» Source information:
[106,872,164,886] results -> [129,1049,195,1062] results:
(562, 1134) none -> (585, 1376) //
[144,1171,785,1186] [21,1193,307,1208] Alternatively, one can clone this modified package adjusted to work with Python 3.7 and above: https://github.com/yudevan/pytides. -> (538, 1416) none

==

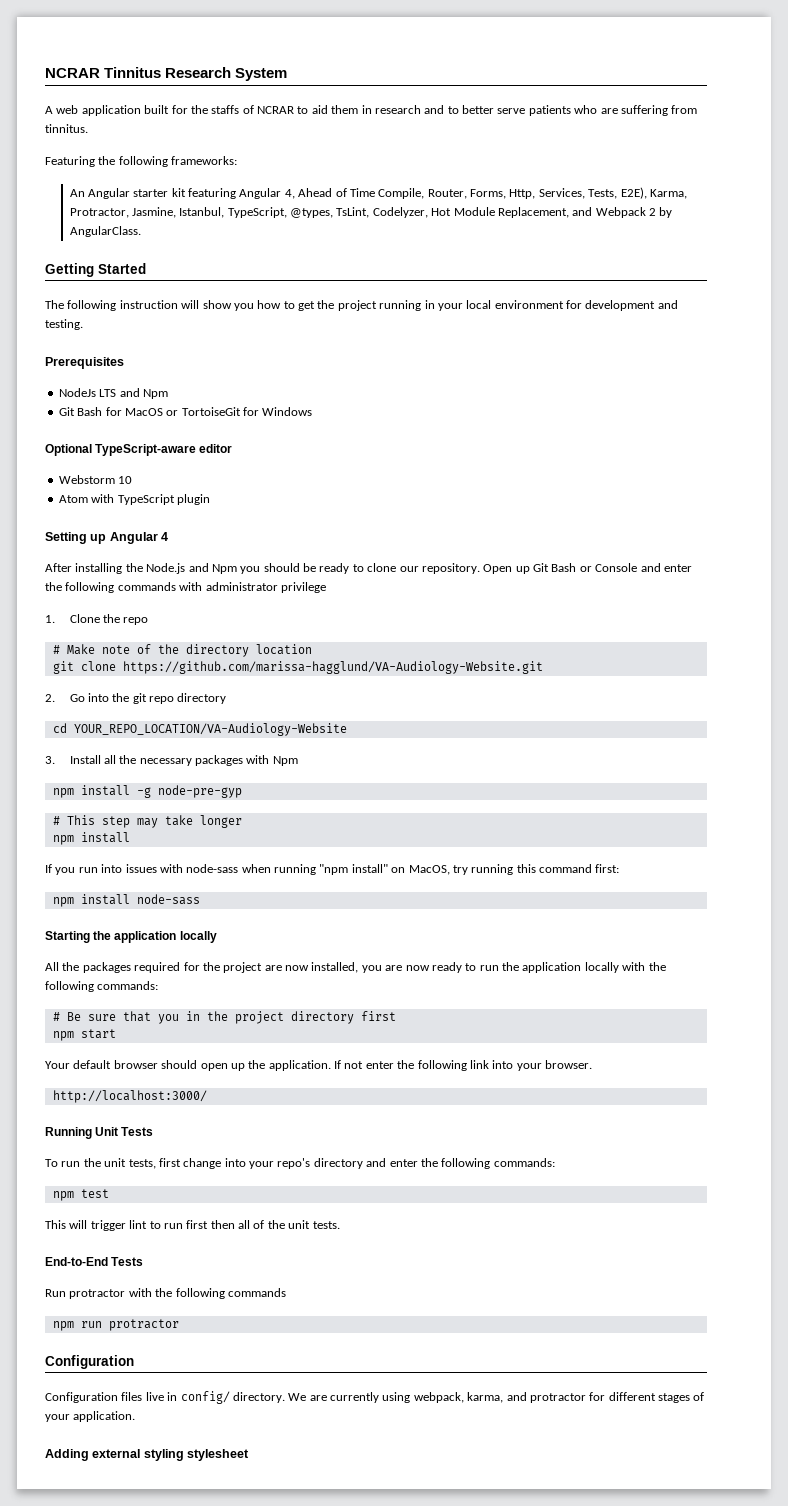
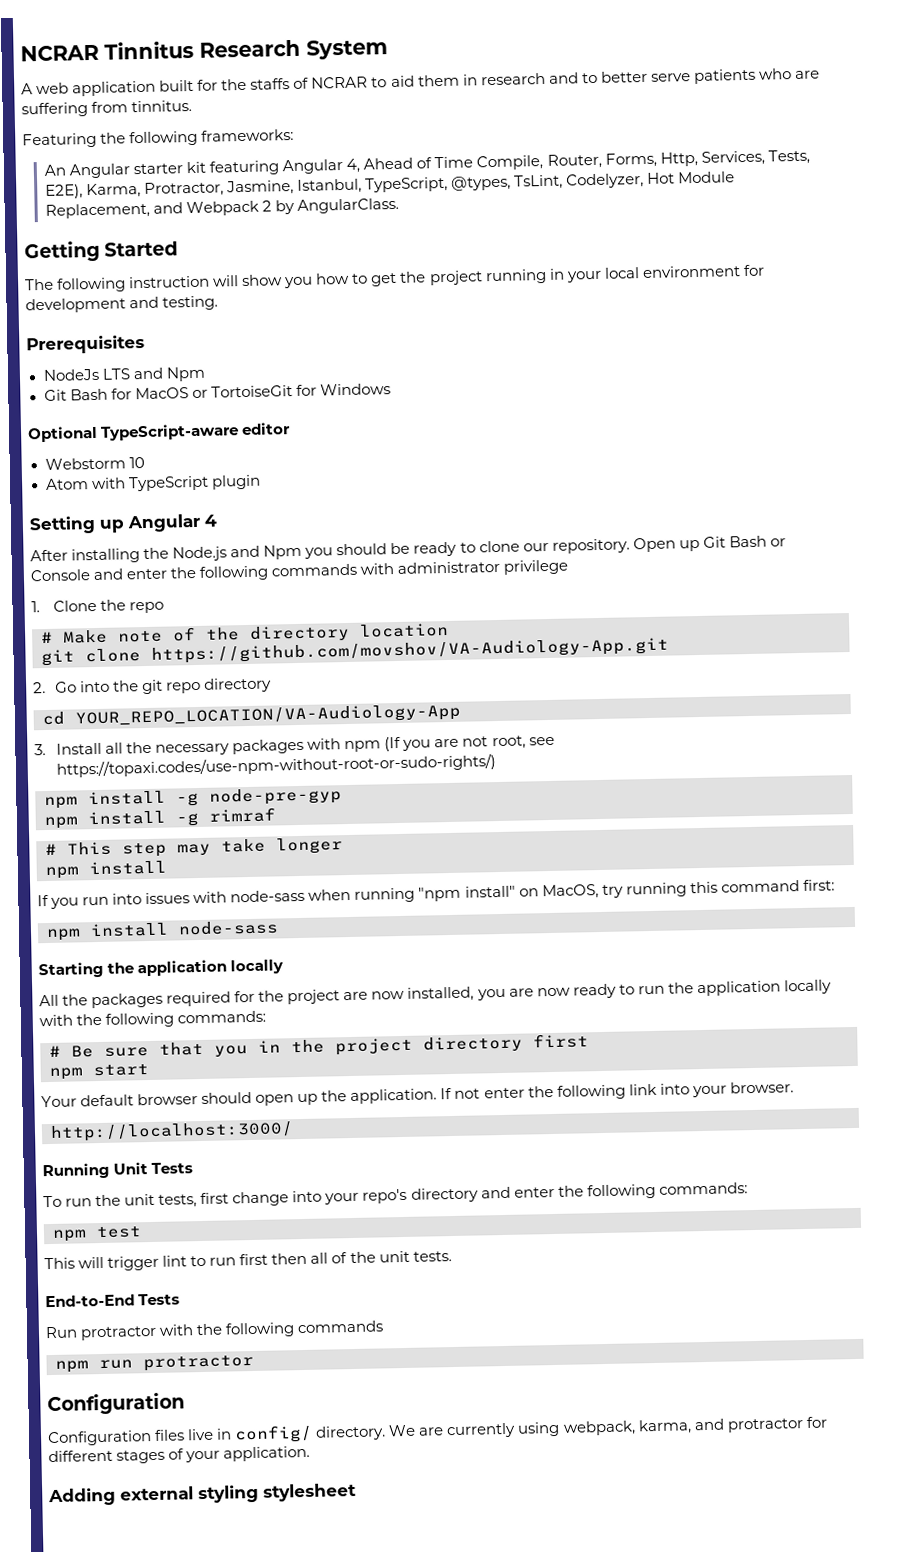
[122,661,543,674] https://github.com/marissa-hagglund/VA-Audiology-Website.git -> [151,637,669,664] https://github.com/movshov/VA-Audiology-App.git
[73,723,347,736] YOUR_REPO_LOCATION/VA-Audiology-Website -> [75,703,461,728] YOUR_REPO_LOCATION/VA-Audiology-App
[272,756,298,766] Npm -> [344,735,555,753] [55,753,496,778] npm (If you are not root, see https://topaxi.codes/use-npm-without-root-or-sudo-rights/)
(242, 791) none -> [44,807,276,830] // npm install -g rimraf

» Work item:
Your task for the entries above: copy exactly the span starting with the line with "[272,756,298,766] Npm ->" and going on through the line with "(242, 791) none", both lines included, and nothing else.

» Your solution:
[272,756,298,766] Npm -> [344,735,555,753] [55,753,496,778] npm (If you are not root, see https://topaxi.codes/use-npm-without-root-or-sudo-rights/)
(242, 791) none -> [44,807,276,830] // npm install -g rimraf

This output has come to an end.